Re: Clean up cache directory from Henrik Nordstrom on 1999-10-16 (squid-users)

From: Henrik Nordstrom <hno@dont-contact.us>
Date: Sat, 16 Oct 1999 15:52:41 +0200

Robert.Rose@centrelink.gov.au wrote:

> Squid 2.2stable4, Solaris 2.6, on Sun Enterprise 250, 1x400MHz CPU, 1Gb
> RAM, 4x9Gb disks striped with Volume Manager for the cache directory.
>
> cache_dir 30000 64 256

64 isn't quite enought. There will be an inbalance in the first 8 top
level directories. See earlier postings on how to calculate L1.

> Squid was restarted a few times in it's first few months of operation,
> each time the cache files started back at number 00000000.

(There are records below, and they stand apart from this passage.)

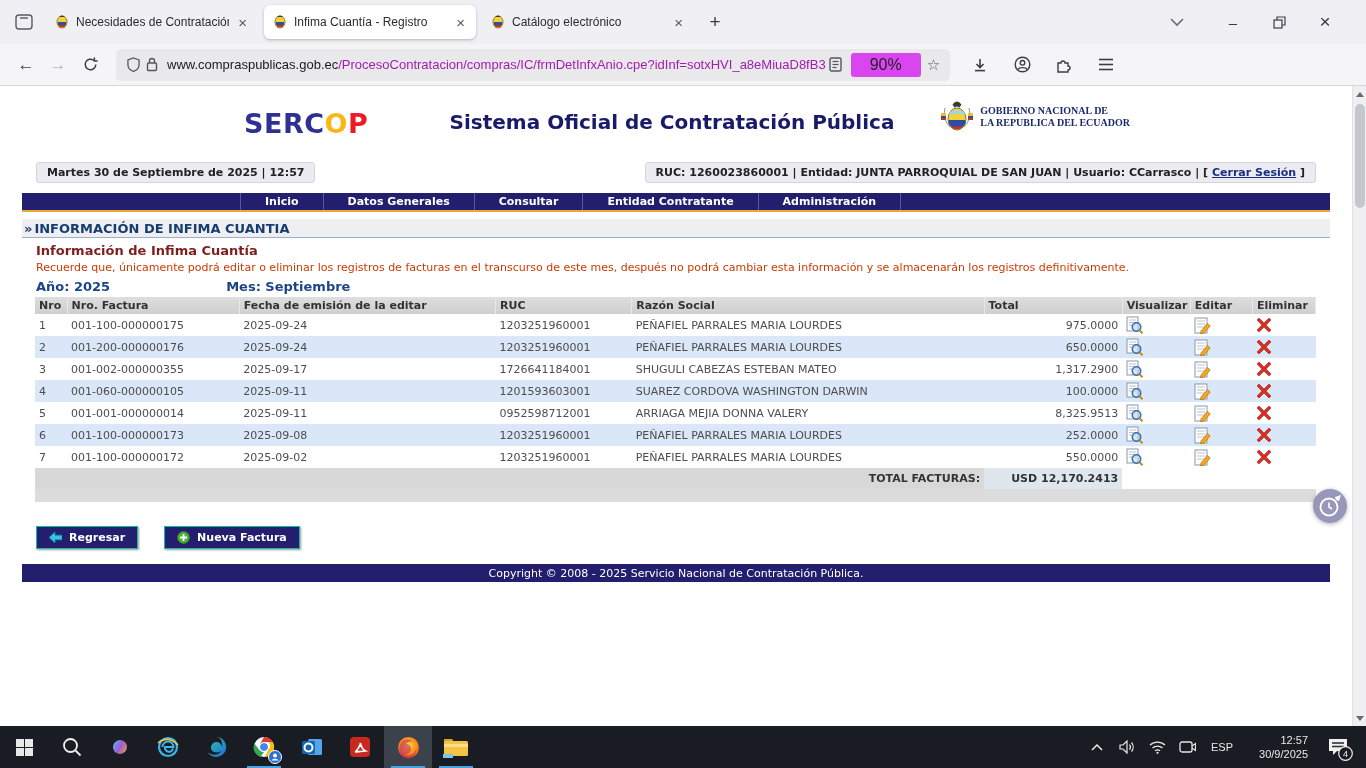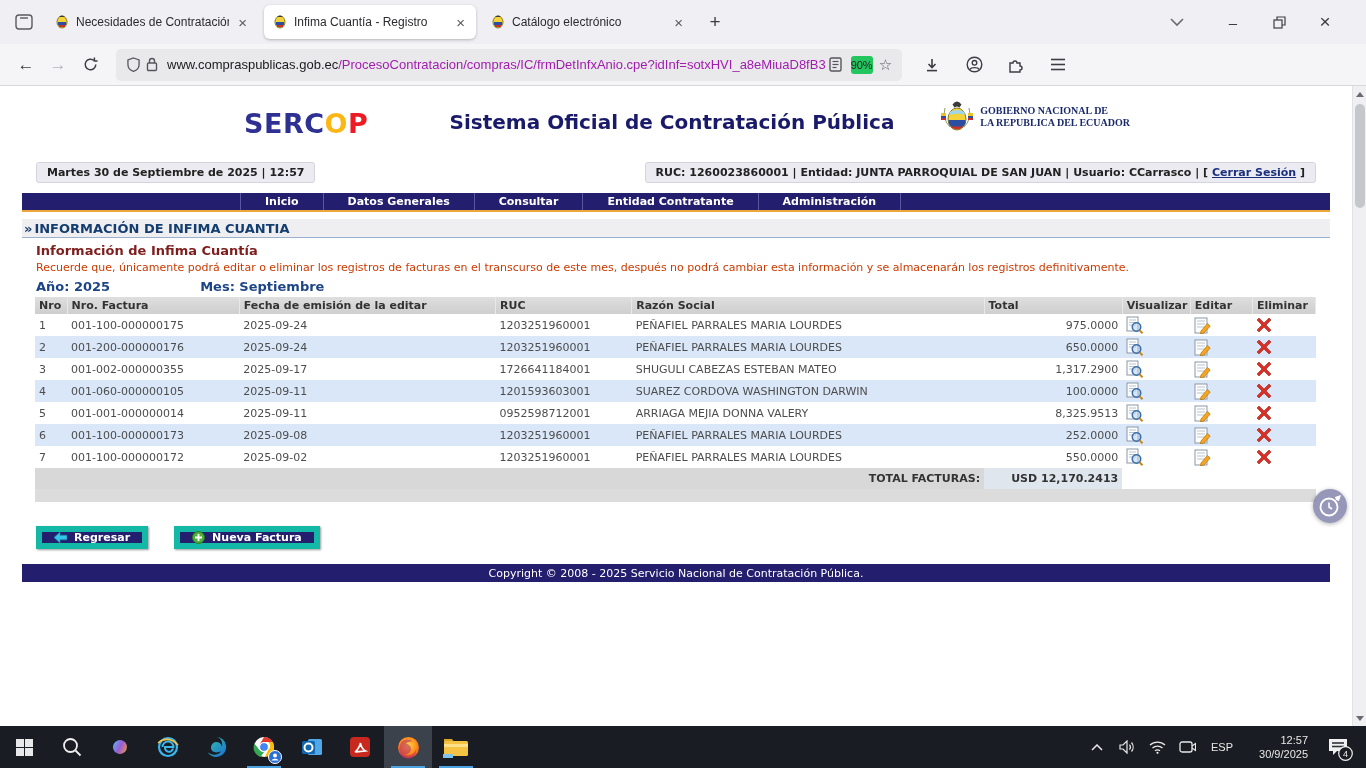--- a/index.html
+++ b/index.html
@@ -27,21 +27,21 @@
   .navbar { height:42px; background:#f5f5f7; border-bottom:1px solid #d8d8dc; display:flex;
     align-items:center; padding:0 10px; }
   .nav-btn { width:32px; height:32px; display:flex; align-items:center; justify-content:center;
     font-size:17px; color:#3c3c43; }
   .nav-btn.fwd { color:#b4b4bc; }
   .urlbar { flex:0 0 770px; height:32px; margin-left:10px; background:#e9e9ec; border-radius:5px;
     display:flex; align-items:center; padding:0 8px; }
   .url-text { flex:1; font-size:13px; white-space:nowrap; overflow:hidden; margin-left:6px; }
   .url-host { color:#1b1b1f; }
   .url-path { color:#a21caf; }
-  .zoom-pill { background:#22c55e; border-radius:3px; font-size:11px; color:#222; padding:3px 0;
+  .zoom-pill { background:#d946ef; border-radius:3px; font-size:16px; color:#222; padding:3px 19px;
     margin:0 6px; }
   .url-icon { display:flex; align-items:center; margin:0 3px; }
   .star { font-size:15px; color:#55555e; margin-right:2px; }
   .navbar-right { display:flex; align-items:center; gap:10px; margin-left:14px; }
   .navbar-right > div { width:32px; height:32px; display:flex; align-items:center; justify-content:center; }
 
   
   .viewport { position:relative; height:640px; background:#fff; }
   .site { position:absolute; left:22px; top:0; width:1308px; font-family:"DejaVu Sans", sans-serif; }
 
@@ -64,38 +64,38 @@
   .menu-item { color:#fff; font-size:11px; font-weight:bold; padding:0 24px; height:100%;
     display:flex; align-items:center; border-right:1px solid #5a57a0; }
   .menu-item:first-child { border-left:1px solid #5a57a0; }
 
   .breadcrumb { margin-top:7px; height:19px; background:#efeff1; border-bottom:1px solid #9ab0cc;
     font-size:13px; font-weight:bold; color:#153e70; display:flex; align-items:center; }
   .breadcrumb .mk { margin:0 2px 0 2px; }
   .section-title { margin:5px 0 0 14px; font-size:13px; font-weight:bold; color:#7f1d1d; }
   .warning { margin:3px 0 0 14px; font-size:11px; font-weight:normal; color:#cc3a00; }
   .ym-row { display:flex; margin:5px 0 3px 14px; font-size:13px; font-weight:bold; color:#1c4587; }
-  .ym-row .month { margin-left:90px; }
+  .ym-row .month { margin-left:116px; }
 
   table.inv { width:1281px; margin-left:13px; border-collapse:collapse; table-layout:fixed; font-size:11px; }
   table.inv th { background:linear-gradient(#dedede,#cecece); color:#333; font-weight:600;
     text-align:left; padding:2px 4px; border-right:1px solid #e8e8e8; height:16px; }
   table.inv td { padding:2px 4px; height:21px; color:#4d4d4d; overflow:hidden; white-space:nowrap; }
   table.inv tr.alt td { background:#d9e7f8; }
   td.num, th.num { text-align:right; }
   .c0{width:32px}.c1{width:172px}.c2{width:256px}.c3{width:136px}.c4{width:352px}
   .c5{width:138px}.c6{width:68px}.c7{width:62px}.c8{width:63px}
   tr.total td { background:#d8d8d8; font-weight:bold; color:#333; }
   tr.total td.tval { background:#dfe6ee; text-align:right; }
   tr.total td.tblank { background:#fff; }
   tr.endstrip td { background:#dcdcdc; height:13px; padding:0; }
   .icon-cell svg { display:block; }
 
   .btn-row { display:flex; gap:26px; margin:24px 0 0 14px; }
-  .site-btn { background:#241e6f; border:6px solid #14b8a6; color:#fff; font-weight:bold; font-size:11px;
+  .site-btn { background:#241e6f; border:1px solid #14b8a6; color:#fff; font-weight:bold; font-size:11px;
     height:23px; display:flex; align-items:center; gap:7px; padding:0 12px; box-shadow:1px 1px 2px rgba(0,0,0,.4); }
   .site-footer { margin-top:15px; height:18px; background:#241e6f; color:#fff; font-size:11px;
     display:flex; align-items:center; justify-content:center; }
 
   .float-widget { position:absolute; right:19px; top:403px; width:34px; height:34px; border-radius:50%;
     background:rgba(125,125,168,.8); display:flex; align-items:center; justify-content:center;
     box-shadow:0 1px 4px rgba(0,0,0,.3); }
 
   .vscroll { position:absolute; right:0; top:0; width:14px; height:640px; background:#f0f0f2;
     border-left:1px solid #e2e2e6; }

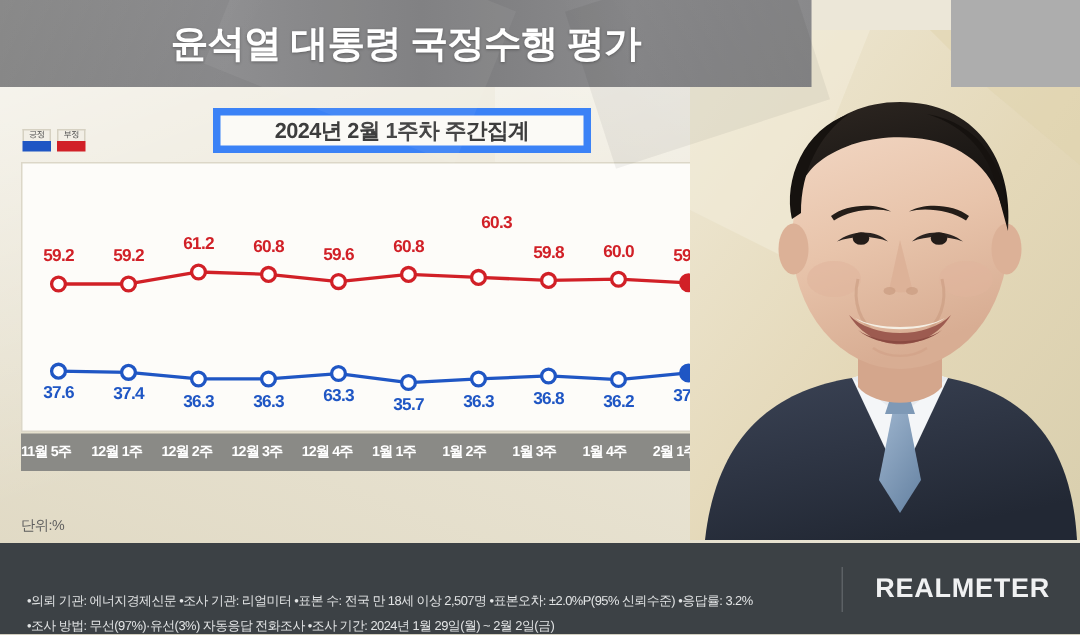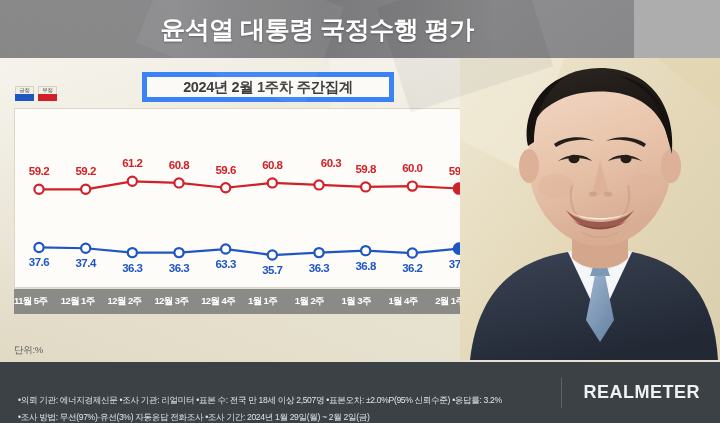--- a/index.html
+++ b/index.html
@@ -12,21 +12,21 @@
   #page {
     position:relative;
     width:720px; height:423px;
     background:#ece7d8;
     overflow:hidden;
   }
 
   
   #header {
     position:absolute; left:0; top:0;
-    width:634px; height:58px;
+    width:541px; height:58px;
     background:
       linear-gradient(118deg, rgba(255,255,255,.10) 0%, rgba(255,255,255,0) 32%),
       linear-gradient(236deg, rgba(255,255,255,.09) 0%, rgba(255,255,255,0) 30%),
       linear-gradient(90deg,#7c7c7c 0%, #88888a 28%, #7a7a7c 52%, #8b8b8d 78%, #7e7e80 100%);
     z-index:6;
   }
   #header-shape-a {
     position:absolute; left:150px; top:-30px;
     width:180px; height:110px;
     background:rgba(255,255,255,.055);
@@ -248,21 +248,21 @@
         <circle cx="397.3333333333333" cy="144.04" r="4.6" fill="#ffffff" stroke="#1f56c4" stroke-width="2.2"></circle>
         <circle cx="444" cy="139.64000000000001" r="5.2" fill="#1f56c4" stroke="#1f56c4" stroke-width="2.2"></circle>
       </svg>
     <div id="labels-layer">
         <div class="dot-label neg" style="left: 24px; top: 56.32px;">59.2</div>
         <div class="dot-label neg" style="left: 70.6667px; top: 56.32px;">59.2</div>
         <div class="dot-label neg" style="left: 117.333px; top: 48.32px;">61.2</div>
         <div class="dot-label neg" style="left: 164px; top: 49.92px;">60.8</div>
         <div class="dot-label neg" style="left: 210.667px; top: 54.72px;">59.6</div>
         <div class="dot-label neg" style="left: 257.333px; top: 49.92px;">60.8</div>
-        <div class="dot-label neg" style="left: 304px; top: 48px; padding-left: 24px;">60.3</div>
+        <div class="dot-label neg" style="left: 304px; top: 34px; padding-left: 24px;">60.3</div>
         <div class="dot-label neg" style="left: 350.667px; top: 53.92px;">59.8</div>
         <div class="dot-label neg" style="left: 397.333px; top: 53.12px;">60.0</div>
         <div class="dot-label neg" style="left: 444px; top: 55.52px;">59.4</div>
         <div class="dot-label pos" style="left: 24px; top: 147.44px;">37.6</div>
         <div class="dot-label pos" style="left: 70.6667px; top: 148.24px;">37.4</div>
         <div class="dot-label pos" style="left: 117.333px; top: 152.64px;">36.3</div>
         <div class="dot-label pos" style="left: 164px; top: 152.64px;">36.3</div>
         <div class="dot-label pos" style="left: 210.667px; top: 149.04px;">63.3</div>
         <div class="dot-label pos" style="left: 257.333px; top: 155.04px;">35.7</div>
         <div class="dot-label pos" style="left: 304px; top: 152.64px;">36.3</div>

Yes, each time Squid is restarted it begins looking for free file
numbers at 0.

> ready for an increase in the cache.log as above. To my surprise, Squid
> started back at top level directory "00", but didn't start back at
> 00000000, it just kept incrementing to 00400000 and continued on from
> there.

It will go up to something like 481D88 (2 * estimated number of
objects), then restart at 0.

> When we originally compiled Squid, we didn't change from truncate to
> unlink, we'd carefully planned for inode usage based on 256 files in the
> second level directories. Unfortunately since the old files are truncated,
> not unlinked and Squid isn't reusing them, we've got a lot of zero length
> files scattered through our cache directory tree.

What you need to plan for is twice the number of estimated number of
objects. This is irregardless of the number of L1 or L2 directories. The
number of L1 and L2 directories needs to be selected suitable for
storing this number of files.

> How can we go about cleaning them up? I'm not keen to do "find /cachedir
> -size 0c -exec rm {}\;",

Recompile Squid to use unlink, not truncate.

> and I'm not keen on stop/starting squid on a regular basis to go back to
> 00000000 and have it produce Size mismatch entries as above.

No, you should not restart Squid only for the reason of having it to
restart it's file numbering.

A probable reason why you get size mismatch is a race where Squid reuses
a file number while it is being truncated. If squid is compiled to use
truncate then you will see size mismatches where the on-disk file is
smaller than Squid expects, if you are using unlink then you will get
open failures (the file isn't there at all). Both are mostly harmless
errors and is processed as a cache miss once detected.

> I realise a recompile to use unlink instead of truncate
> may be the best option, but are there any other options?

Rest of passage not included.